(REQUIRED ACTION): Transcribe the tail of the listing: start at the line containing "[764,291,819,312] scylla ->" and stop after the last line, keeping every character as is and adding nothing.

»»

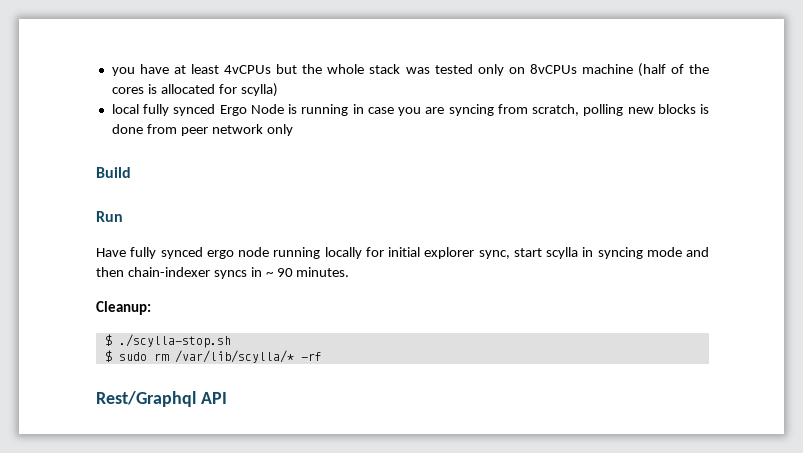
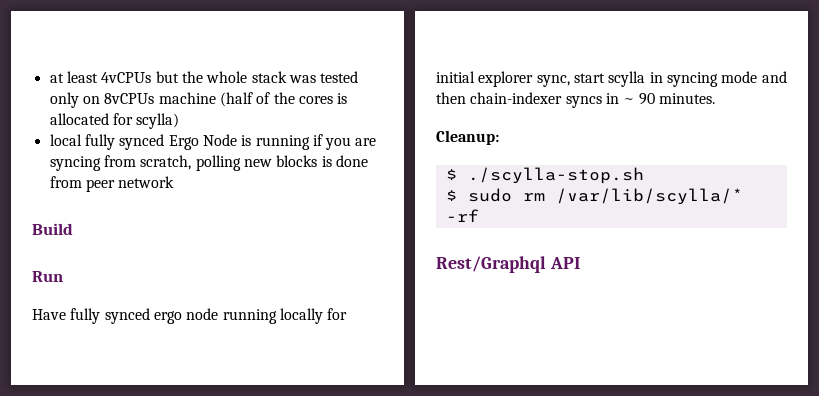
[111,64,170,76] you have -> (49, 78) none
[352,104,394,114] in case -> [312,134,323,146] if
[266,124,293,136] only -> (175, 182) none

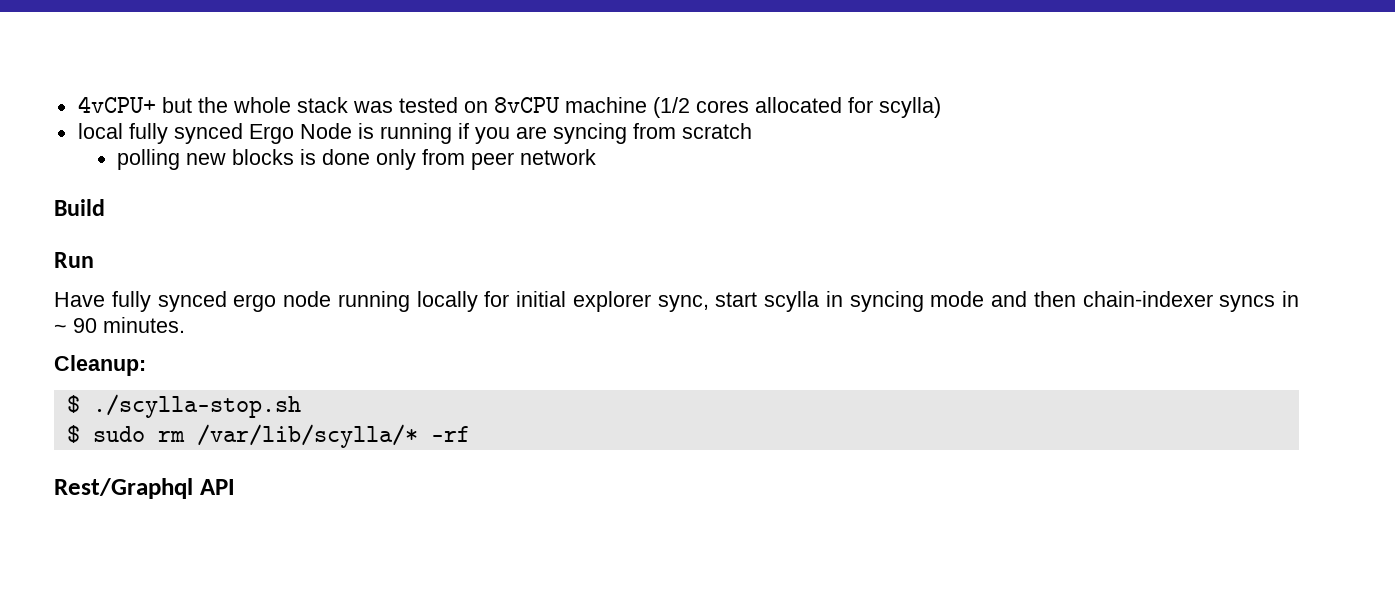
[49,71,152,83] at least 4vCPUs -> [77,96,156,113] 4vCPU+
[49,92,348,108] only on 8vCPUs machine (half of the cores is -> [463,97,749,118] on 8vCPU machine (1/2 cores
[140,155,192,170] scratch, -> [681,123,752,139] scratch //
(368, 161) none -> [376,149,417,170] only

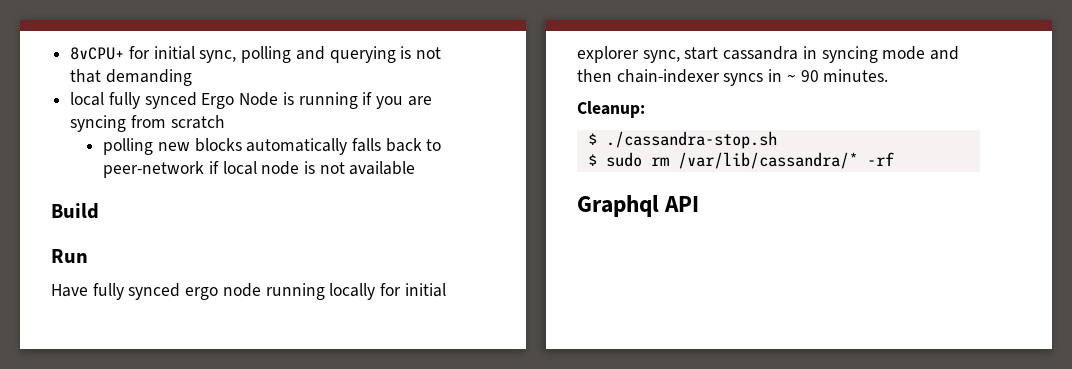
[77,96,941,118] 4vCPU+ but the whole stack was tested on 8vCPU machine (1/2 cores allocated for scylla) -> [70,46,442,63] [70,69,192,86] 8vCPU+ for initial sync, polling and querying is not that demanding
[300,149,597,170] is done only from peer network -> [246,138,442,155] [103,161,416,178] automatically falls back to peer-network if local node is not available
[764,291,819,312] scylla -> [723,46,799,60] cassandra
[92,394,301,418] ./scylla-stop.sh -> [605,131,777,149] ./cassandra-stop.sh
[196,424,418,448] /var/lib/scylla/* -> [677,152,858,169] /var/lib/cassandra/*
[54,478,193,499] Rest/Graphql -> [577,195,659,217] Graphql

««

(OUTPUT OF THE TASK):
[764,291,819,312] scylla -> [723,46,799,60] cassandra
[92,394,301,418] ./scylla-stop.sh -> [605,131,777,149] ./cassandra-stop.sh
[196,424,418,448] /var/lib/scylla/* -> [677,152,858,169] /var/lib/cassandra/*
[54,478,193,499] Rest/Graphql -> [577,195,659,217] Graphql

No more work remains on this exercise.